Soraya Wilms / 08.07.2016

Super-Artikel gegen die Tyrannei unserer Demokratur! Nur mit Mut werden wir unser Land und Europa retten können!! Wann werdet ihr eine Printausgabe von ” Achgut” herausgeben, damit auch die Marionetten von Merkel und Co endlich aufwachen?

Wilfried G. / 08.07.2016

Noch interessanter als die vermeintliche Abkehr ist doch die Auskunft der SZ, dass ihnen der Schutz einer bestimmten Gruppe besonders “am Herzen liegt”. Man fragt sich schon, warum es nicht alle Sachsen/Menschen ins Herz der SZ’ler schaffen. Da zeigt sich m.

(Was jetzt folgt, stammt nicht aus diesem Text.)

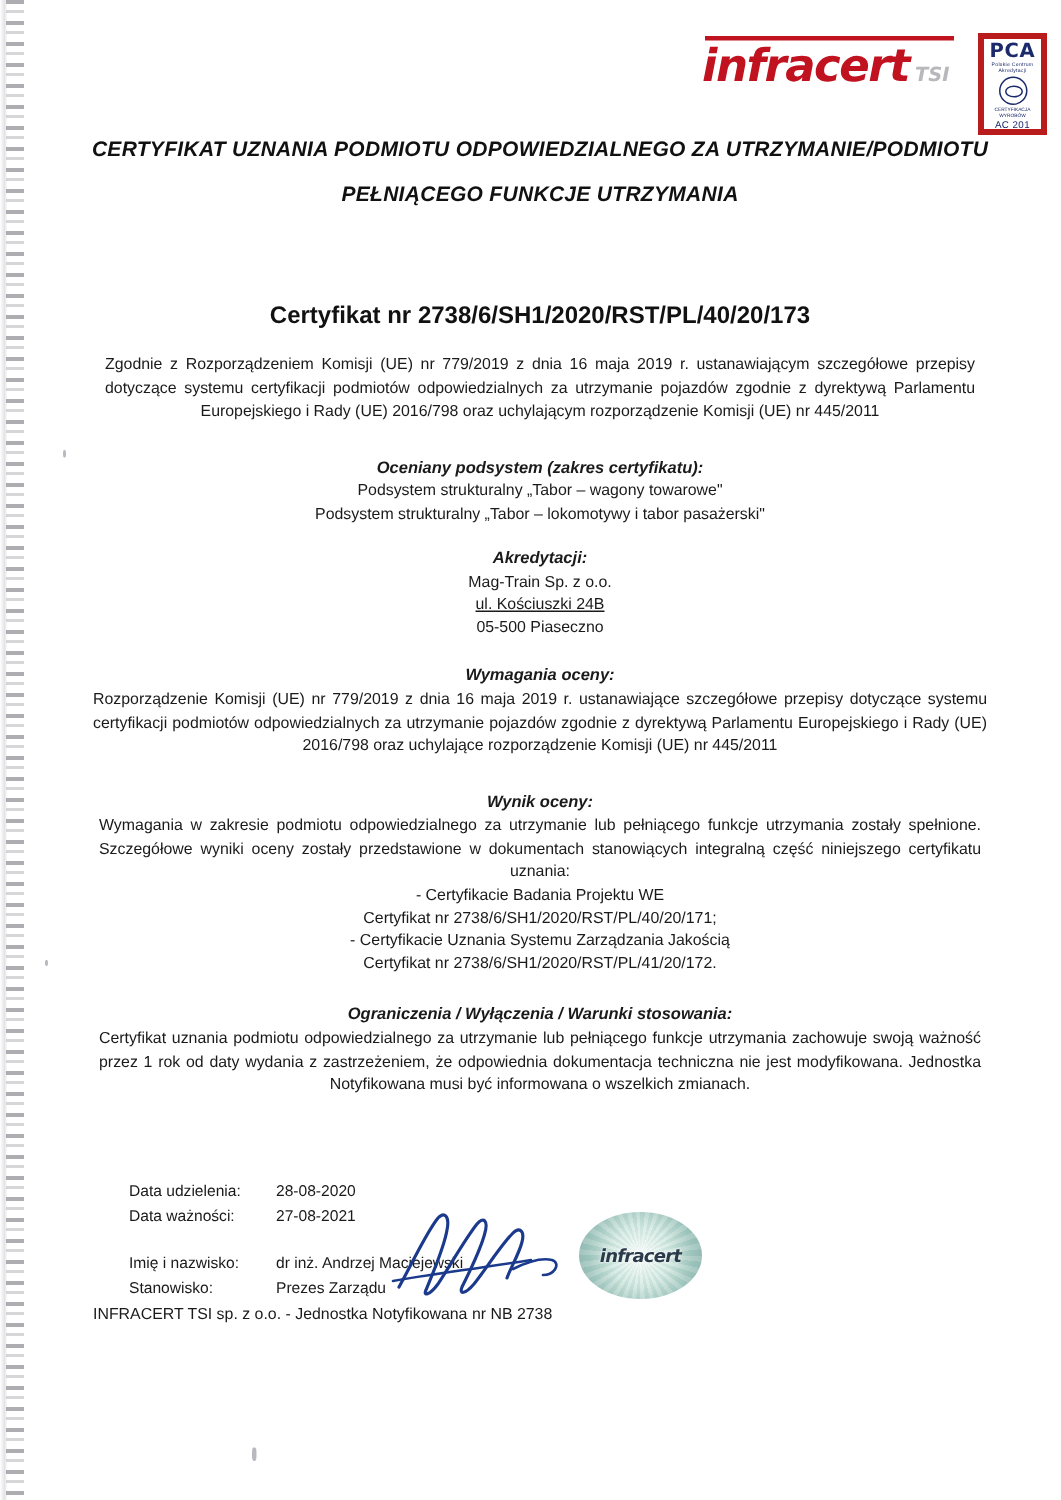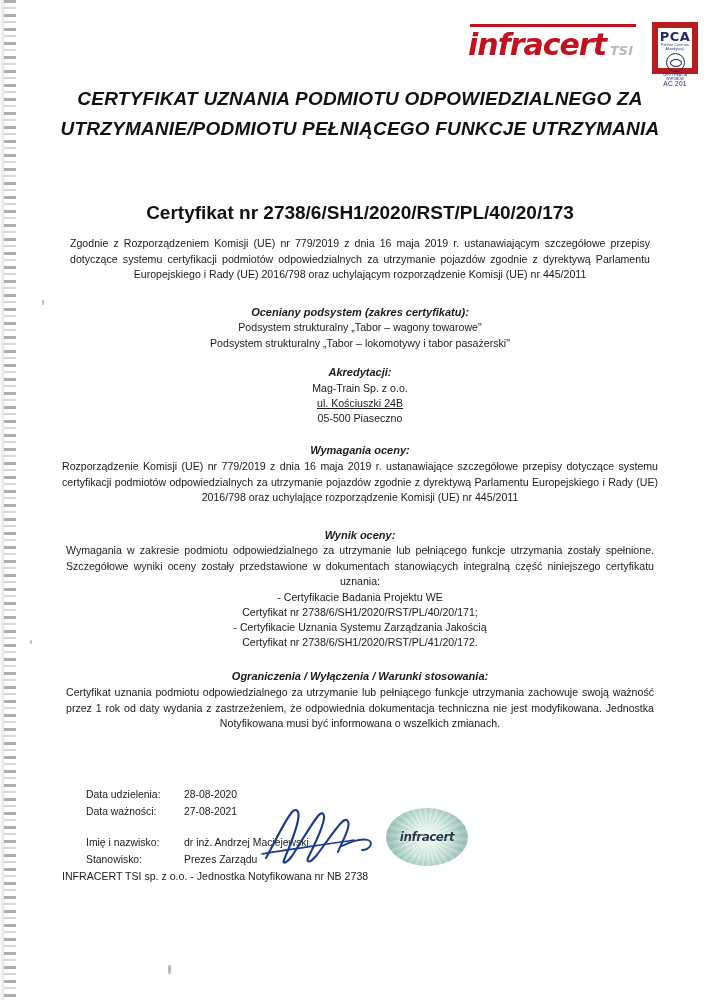--- a/index.html
+++ b/index.html
@@ -87,22 +87,22 @@
     width: 166px;
     height: 3px;
     background: #c1121f;
   }
 
   .logo-pca {
     position: absolute;
     left: 652px;
     top: 22px;
     width: 46px;
-    height: 52px;
-    border: 6px solid #b91c1c;
+    height: 68px;
+    border: 4px solid #b91c1c;
     box-sizing: border-box;
     text-align: center;
     background: #fff;
   }
   .logo-pca .pca-top {
     font-family: "DejaVu Sans", sans-serif;
     font-size: 13px;
     font-weight: bold;
     color: #1b2a6b;
     line-height: 13px;
@@ -147,35 +147,35 @@
     letter-spacing: 0.3px;
   }
 
   
   .doc-title {
     position: absolute;
     left: 60px;
     top: 84px;
     width: 600px;
     text-align: center;
-    font-size: 19px;
+    font-size: 14px;
     font-style: italic;
     font-weight: bold;
     line-height: 30px;
     color: #111;
     letter-spacing: 0.2px;
   }
 
   .cert-number {
     position: absolute;
     left: 60px;
     top: 202px;
     width: 600px;
     text-align: center;
-    font-size: 19px;
+    font-size: 16px;
     font-weight: bold;
     color: #111;
   }
 
   
   .block {
     position: absolute;
     left: 60px;
     width: 600px;
     text-align: center;

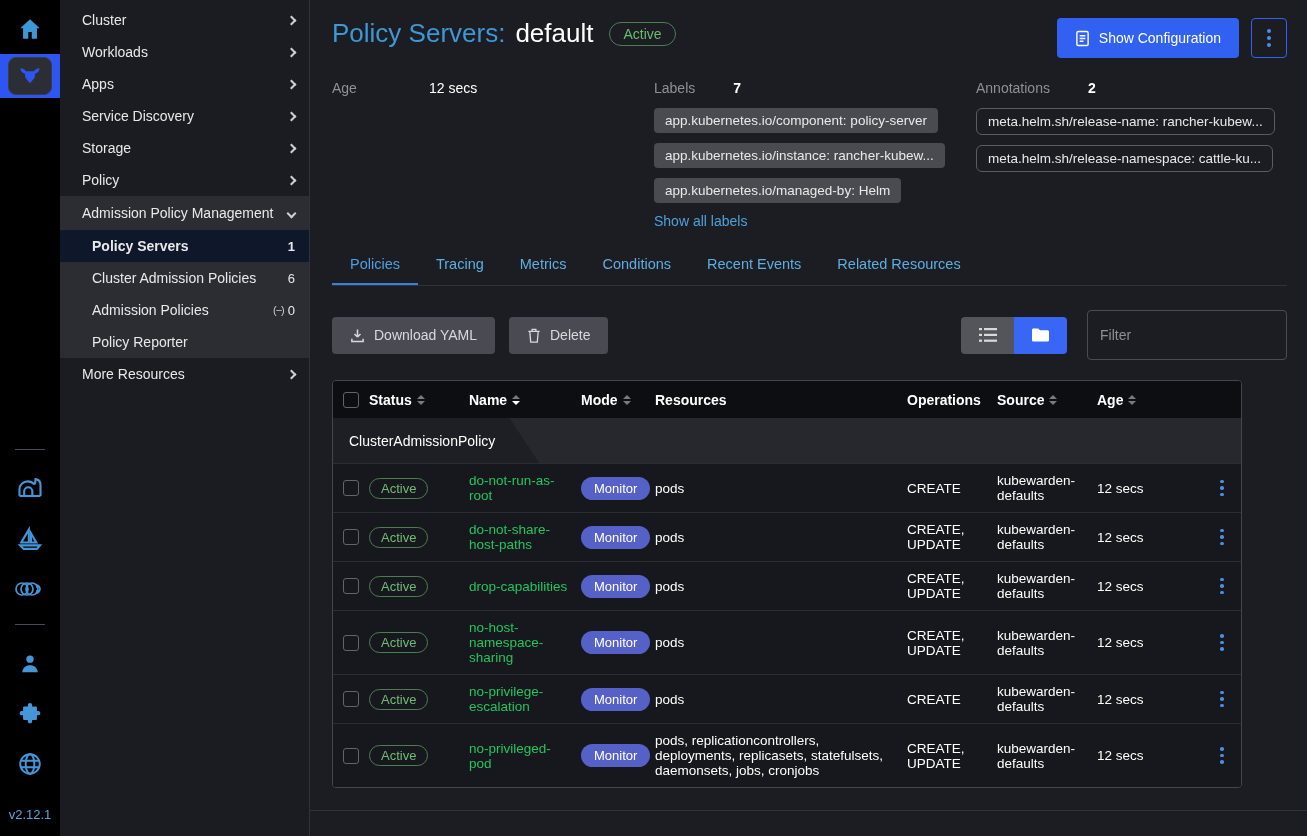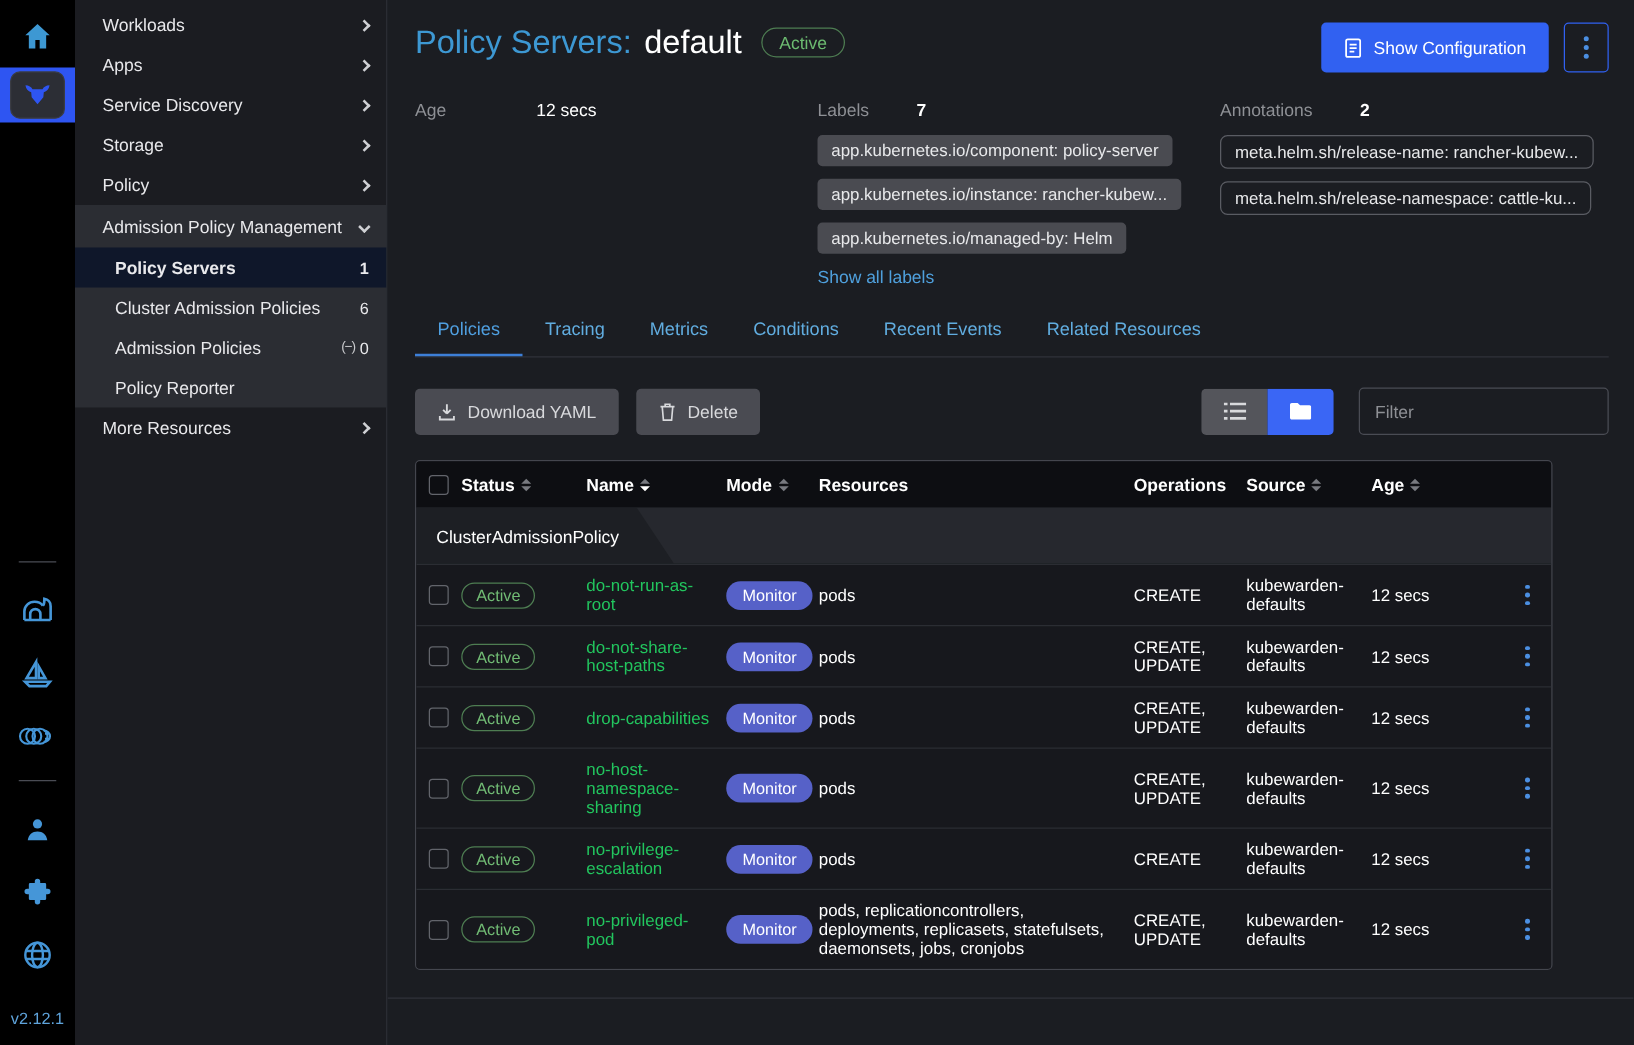--- a/index.html
+++ b/index.html
@@ -58,21 +58,21 @@
   .tab { padding:11px 18px; color:#61ade0; cursor:pointer; font-size:14.5px; border-bottom:2px solid transparent; }
   .tab.active { color:#4f9fe0; border-bottom:2px solid #3d7fd8; }
 
   .toolbar { display:flex; align-items:center; margin-top:24px; }
   .btn-gray { background:#4a4b52; color:#d8d9dc; border:none; border-radius:4px; height:37px; padding:0 18px; font-size:14px; display:flex; align-items:center; gap:9px; cursor:pointer; margin-right:14px; font-family:inherit; }
   .toolbar-spacer { flex:1; }
   .view-toggle { display:flex; border-radius:4px; overflow:hidden; margin-right:20px; }
   .vt-btn { width:53px; height:37px; display:flex; align-items:center; justify-content:center; cursor:pointer; border:none; }
   .vt-list { background:#54555b; color:#d8d9dc; }
   .vt-folder { background:#3a66f5; color:#fff; }
-  .filter-input { width:200px; height:38px; background:transparent; border:1px solid #4a4c54; border-radius:4px; color:#e9e9ec; padding:0 12px; font-size:14px; font-family:inherit; }
+  .filter-input { width:200px; height:50px; background:transparent; border:1px solid #4a4c54; border-radius:4px; color:#e9e9ec; padding:0 12px; font-size:14px; font-family:inherit; }
   .filter-input::placeholder { color:#8e9095; }
 
   .table { width:910px; border:1px solid #44464e; border-radius:4px; margin-top:20px; overflow:hidden; background:#17181d; }
   .tgrid { display:grid; grid-template-columns:36px 100px 112px 74px 252px 90px 100px 106px 1fr; align-items:center; }
   .thead { background:#0d0e12; height:37px; font-weight:bold; color:#fff; font-size:14px; }
   .th { display:flex; align-items:center; gap:5px; padding-right:4px; }
   .sort { display:inline-flex; flex-direction:column; gap:2px; }
   .sort i { width:0; height:0; border-left:4px solid transparent; border-right:4px solid transparent; display:block; }
   .sort .up { border-bottom:4px solid #787a80; }
   .sort .dn { border-top:4px solid #787a80; }
@@ -150,20 +150,24 @@
       <svg width="26" height="26" viewBox="0 0 24 24" fill="none" stroke="currentColor" stroke-width="1.8">
           <circle cx="12" cy="12" r="9"></circle>
           <ellipse cx="12" cy="12" rx="4" ry="9"></ellipse>
           <path d="M3.5 9h17M3.5 15h17"></path>
         </svg>
     </div>
     <div class="rail-version">v2.12.1</div>
   </div>
 
   <div class="sidebar">
+    <div class="nav-item">
+      <span>Cluster</span>
+      <span class="chev chev-right"></span>
+    </div>
     <div class="nav-item">
       <span>Workloads</span>
       <span class="chev chev-right"></span>
     </div>
     <div class="nav-item">
       <span>Apps</span>
       <span class="chev chev-right"></span>
     </div>
     <div class="nav-item">
       <span>Service Discovery</span>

E. wieder mal die typisch grünlinke Denkweise, wonach gut, schutzbedürftig und bereichernd all jene sind, die von außerhalb (Europas) stammen. Und haargenau diese Leute beschweren sich dann über ethnozentrische Denkweisen.

Hjalmar Kreutzer / 08.07.2016

Was für ein Pech für die Zeitungen, was für ein Glück für Funk und Fernsehen, dass wir keine Zeitung kaufen, aber die ÖR Medien bezahlen MÜSSEN, sonst geht es ab in die Beugehaft. Da ist also noch Reformbedarf.